"""

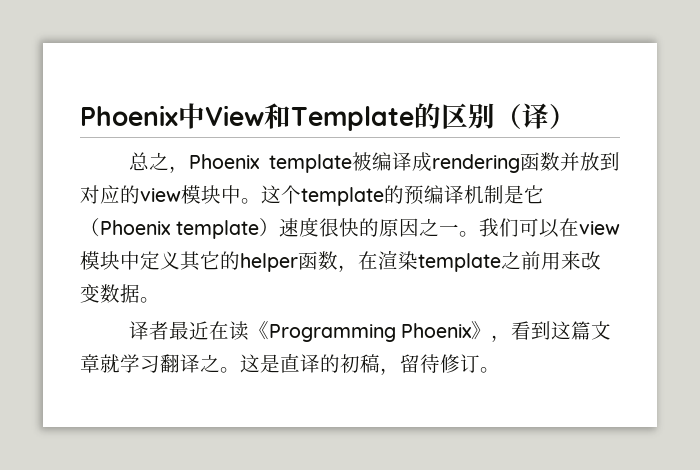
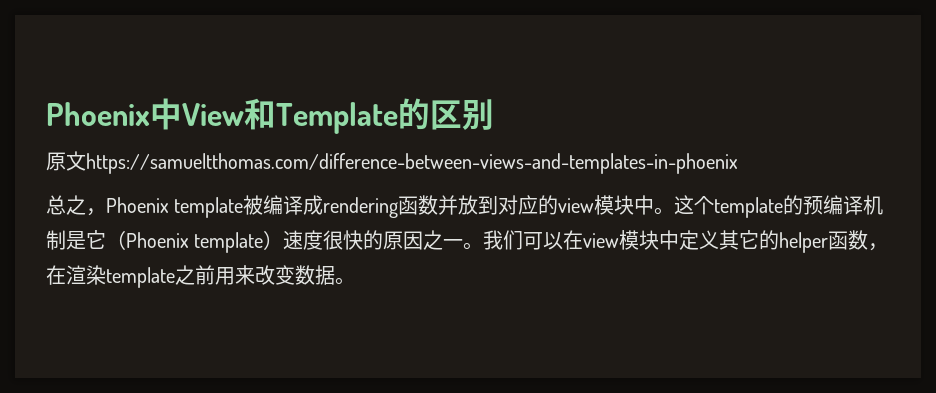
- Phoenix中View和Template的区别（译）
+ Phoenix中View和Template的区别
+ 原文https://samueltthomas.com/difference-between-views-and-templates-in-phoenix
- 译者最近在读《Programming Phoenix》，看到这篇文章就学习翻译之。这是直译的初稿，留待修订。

"""
"""

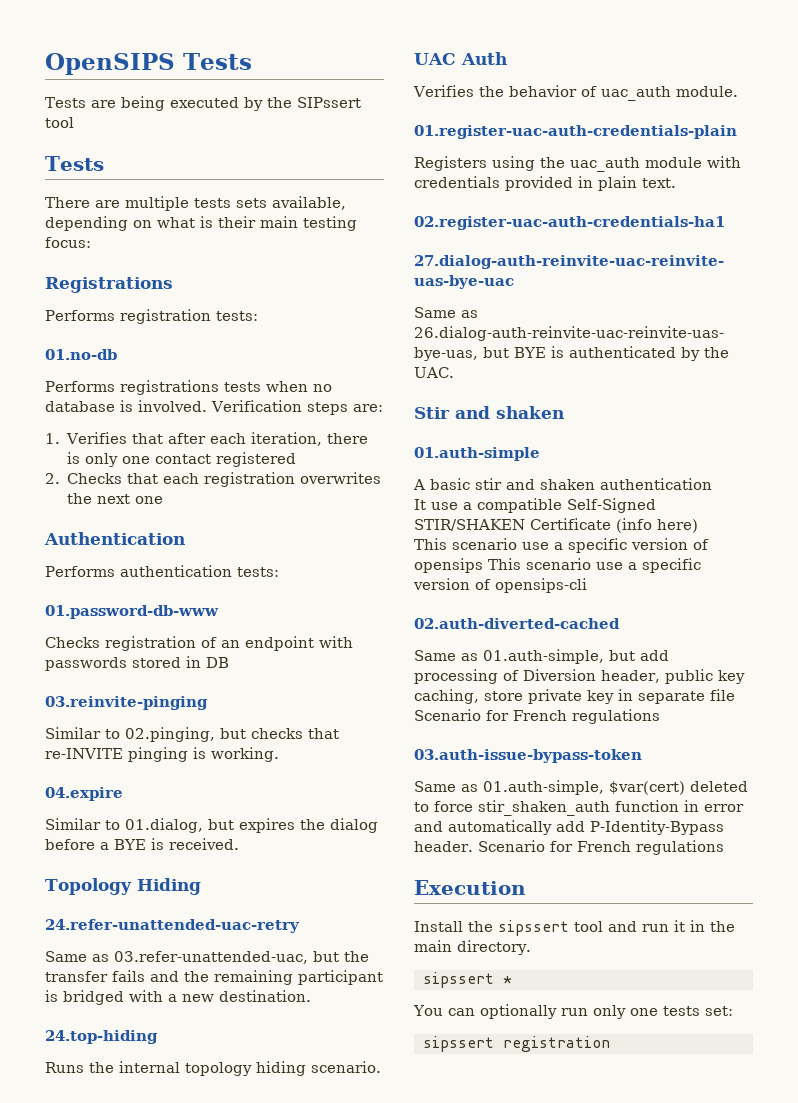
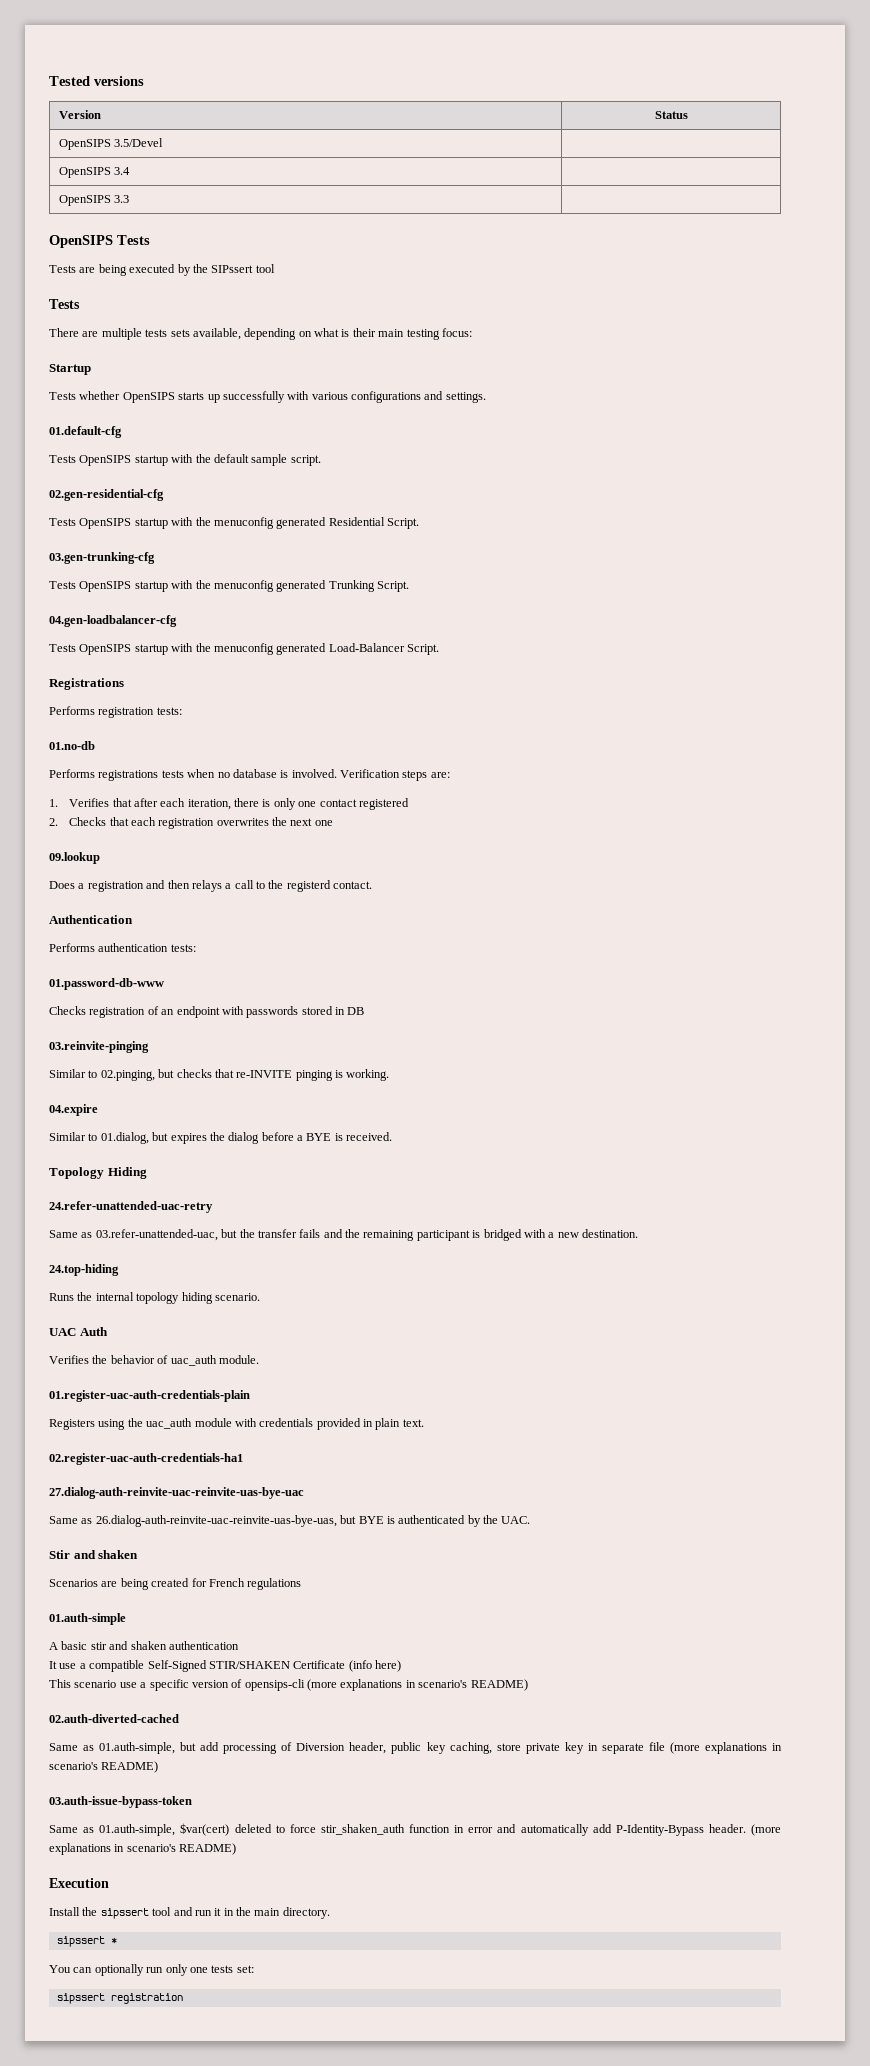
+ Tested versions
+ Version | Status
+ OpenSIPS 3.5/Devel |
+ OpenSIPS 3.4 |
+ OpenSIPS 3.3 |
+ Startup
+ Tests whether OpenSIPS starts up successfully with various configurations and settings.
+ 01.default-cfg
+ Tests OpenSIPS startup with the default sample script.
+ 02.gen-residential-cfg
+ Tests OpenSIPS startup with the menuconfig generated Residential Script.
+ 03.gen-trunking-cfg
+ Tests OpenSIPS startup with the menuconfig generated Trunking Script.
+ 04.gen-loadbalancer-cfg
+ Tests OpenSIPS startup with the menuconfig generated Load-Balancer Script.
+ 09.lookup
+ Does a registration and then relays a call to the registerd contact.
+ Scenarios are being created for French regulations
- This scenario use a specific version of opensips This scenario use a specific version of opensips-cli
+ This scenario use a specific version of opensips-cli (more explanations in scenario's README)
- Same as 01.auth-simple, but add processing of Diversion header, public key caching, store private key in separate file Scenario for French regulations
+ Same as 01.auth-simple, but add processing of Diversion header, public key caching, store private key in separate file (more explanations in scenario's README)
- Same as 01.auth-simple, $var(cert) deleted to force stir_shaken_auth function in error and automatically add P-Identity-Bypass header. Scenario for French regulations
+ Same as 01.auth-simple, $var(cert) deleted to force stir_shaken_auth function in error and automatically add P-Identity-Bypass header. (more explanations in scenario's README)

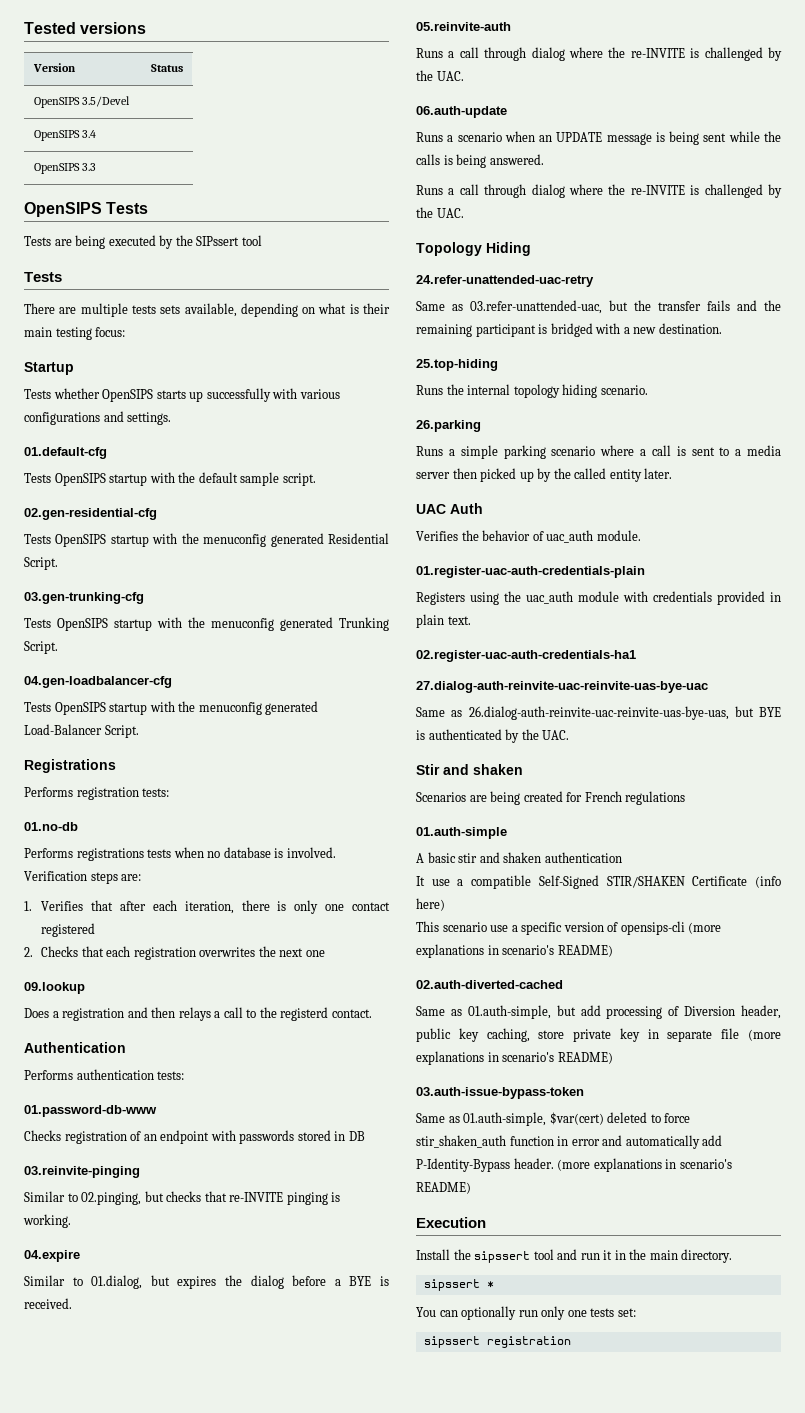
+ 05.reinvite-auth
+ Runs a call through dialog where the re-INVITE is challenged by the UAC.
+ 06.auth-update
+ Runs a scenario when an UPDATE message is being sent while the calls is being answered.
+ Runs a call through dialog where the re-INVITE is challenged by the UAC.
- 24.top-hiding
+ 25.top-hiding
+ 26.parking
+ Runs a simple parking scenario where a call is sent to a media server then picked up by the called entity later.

"""
"""

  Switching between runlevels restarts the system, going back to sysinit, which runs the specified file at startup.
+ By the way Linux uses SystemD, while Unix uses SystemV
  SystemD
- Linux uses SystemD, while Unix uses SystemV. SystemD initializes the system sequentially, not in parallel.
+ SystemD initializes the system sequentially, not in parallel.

"""

Show each line of the material above where "cert" occurs.

- Same as 01.auth-simple, $var(cert) deleted to force stir_shaken_auth function in error and automatically add P-Identity-Bypass header. Scenario for French regulations
+ Same as 01.auth-simple, $var(cert) deleted to force stir_shaken_auth function in error and automatically add P-Identity-Bypass header. (more explanations in scenario's README)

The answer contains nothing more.